Weingarten proposed that the city start a pilot program of roughly 100 schools where many work rules would be eliminated. Principals at these schools would negotiate work agreements for their individual campus which would have to be approved by the school’s teachers.

According to Weingarten, this type of arrangement would give teachers more say in their school’s operations.

Teachers for a Just Contract, a reform group within the UFT, released a statement attacking Weingarten’s proposal, arguing that “an isolated chapter is practically powerless, with virtually no leverage against its adminstration. So in reality, there would be less, not greater, teacher say in how schools are run.”

Michael Fiorillo, an English teacher at Newcomers High School in Queens, agrees, noting that “this process would play out with principals alternately hoodwinking, browbeating, intimidating, and bribing teachers in the affected schools.”

Some of the work rules that teachers seem most concerned about losing are: limits on class size; limits on consecutive classes taught; and rights to books and classroom supplies.

According to Fiorillo, “the loss of these work rule protections, even in a limited number of schools would lead to [increased] pressure upon teachers systemwide. That is precisely why management has praised Randi for this…”

In fact, New York Schools Chancellor Joel Klein jumped on Weingarten’s offer immediately, saying that instead of a pilot program, the proposal should be implemented city-wide.

UNION TO GIVE MEMBERS THE AXE

Weingarten has also proposed simplifying the process by which principals can fire teachers they deem to be performing poorly. Under this proposal, union leadership would work with school administrators to expedite the evaluation and, when necessary, firing of teachers.

Weingarten is quoted in a January Times article, “Failing City Teachers Face a Faster Axe,” saying, “I want to do in every way possible what I can to extend my hand in partnership, and my members’ hands…”

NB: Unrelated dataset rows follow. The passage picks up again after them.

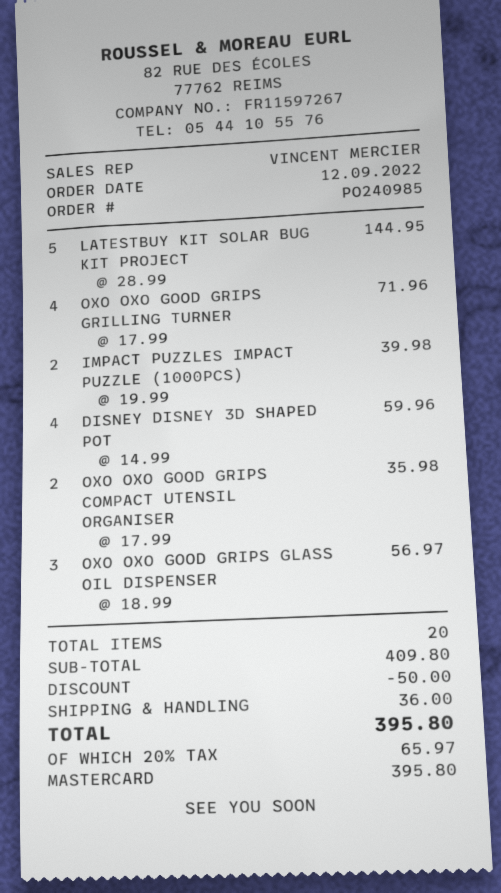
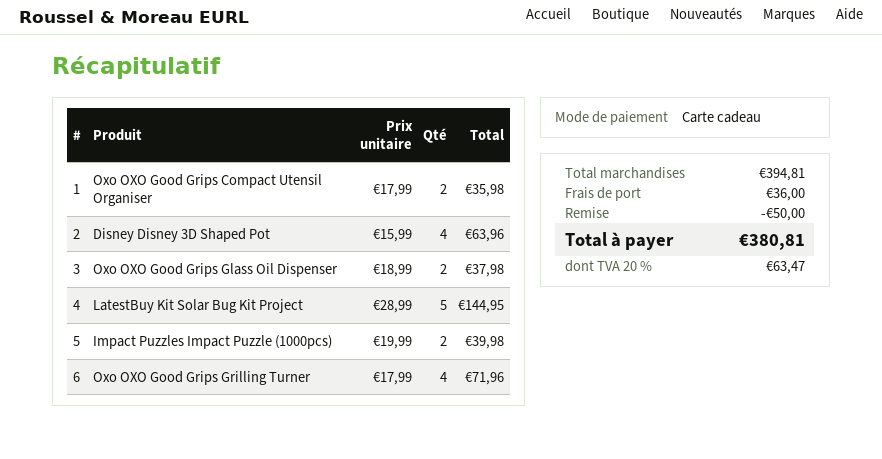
payment method: Mastercard -> gift card
DISNEY DISNEY 3D SHAPED POT: 4 x 14.99 = 59.96 -> 4 x 15.99 = 63.96
OXO OXO GOOD GRIPS GLASS OIL DISPENSER: 3 x 18.99 = 56.97 -> 2 x 18.99 = 37.98
subtotal: 409.80 -> 394.81
tax: 20% = 65.97 -> 20% = 63.47
total: 395.80 -> 380.81

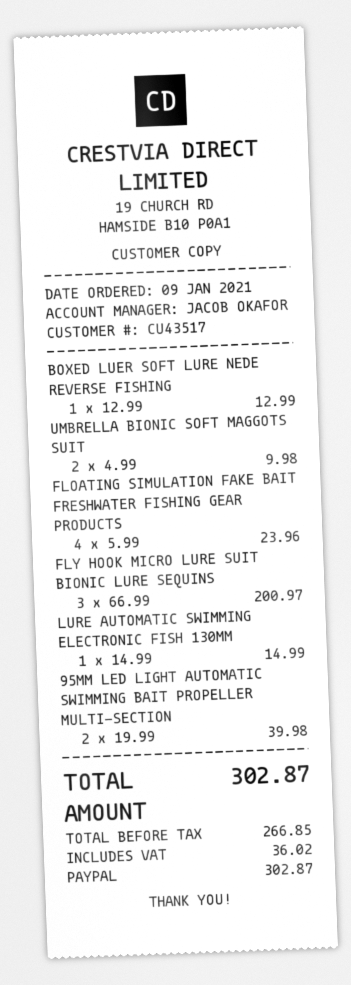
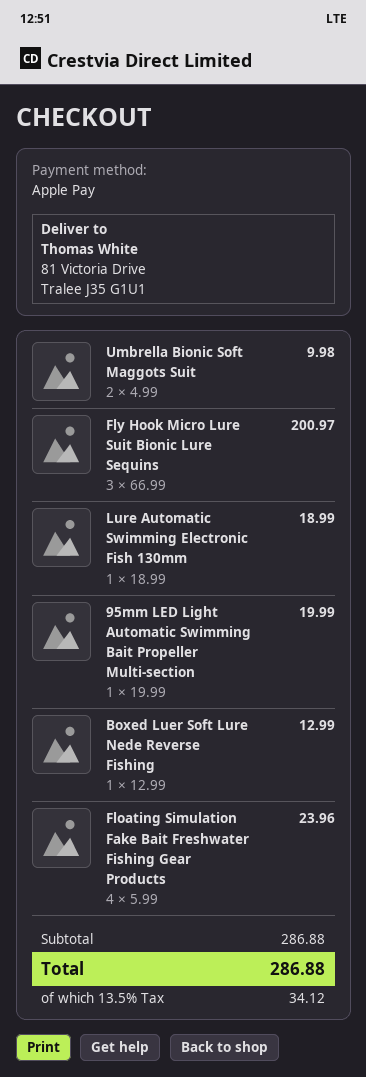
payment method: PayPal -> Apple Pay
LURE AUTOMATIC SWIMMING ELECTRONIC FISH 130MM: 1 x 14.99 = 14.99 -> 1 x 18.99 = 18.99
95MM LED LIGHT AUTOMATIC SWIMMING BAIT PROPELLER MULTI-SECTION: 2 x 19.99 = 39.98 -> 1 x 19.99 = 19.99
tax: 36.02 -> 34.12
total: 302.87 -> 286.88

Fiorillo calls this proposal “appalling,” noting that “the union has an unambiguous legal requirement to represent and fight for the members when management seeks to remove them.”

Fiorillo continues, “Randi’s proposal [would] set the union up as a third party between the member and management, putting the union in the position of ‘suggesting another line of work.’”

UFT member John Lawhead agrees, noting that “the emphasis on weeding out the bad teachers provides [the city] with a way to sow fear…and control everyone better.

“It also serves Weingarten,” he adds, “because she uses the ‘teacher quality’ issue to demand higher salaries.” Lawhead, who teaches English as a Second Language at Bushwick High School in Brooklyn, believes that Weingarten has focused on salary increases as a “ticket to popularity,” rather than dealing with more complex workplace issues.

BUILDING AN OPPOSITION

Due to widespread concerns about union leadership, the UFT reform movement has grown dramatically in the past few months. Both Fiorillo and Lawhead work with a recently-founded reform group called the Independent Community of Educators (ICE).

Norm Scott, an ICE member and longtime UFT activist, says ICE plans to run candidates in the UFT’s upcoming elections (scheduled to begin mid-March). While he doubts that Weingarten can be defeated, Scott believes that ICE could win some seats on the UFT’s executive board.

Most important to Scott is that the group holds together. “We’re using this election to build a base,” he explains. “Everyone in ICE is an independent…we’ve got a whole range of political views…but somehow it’s kept together so far.”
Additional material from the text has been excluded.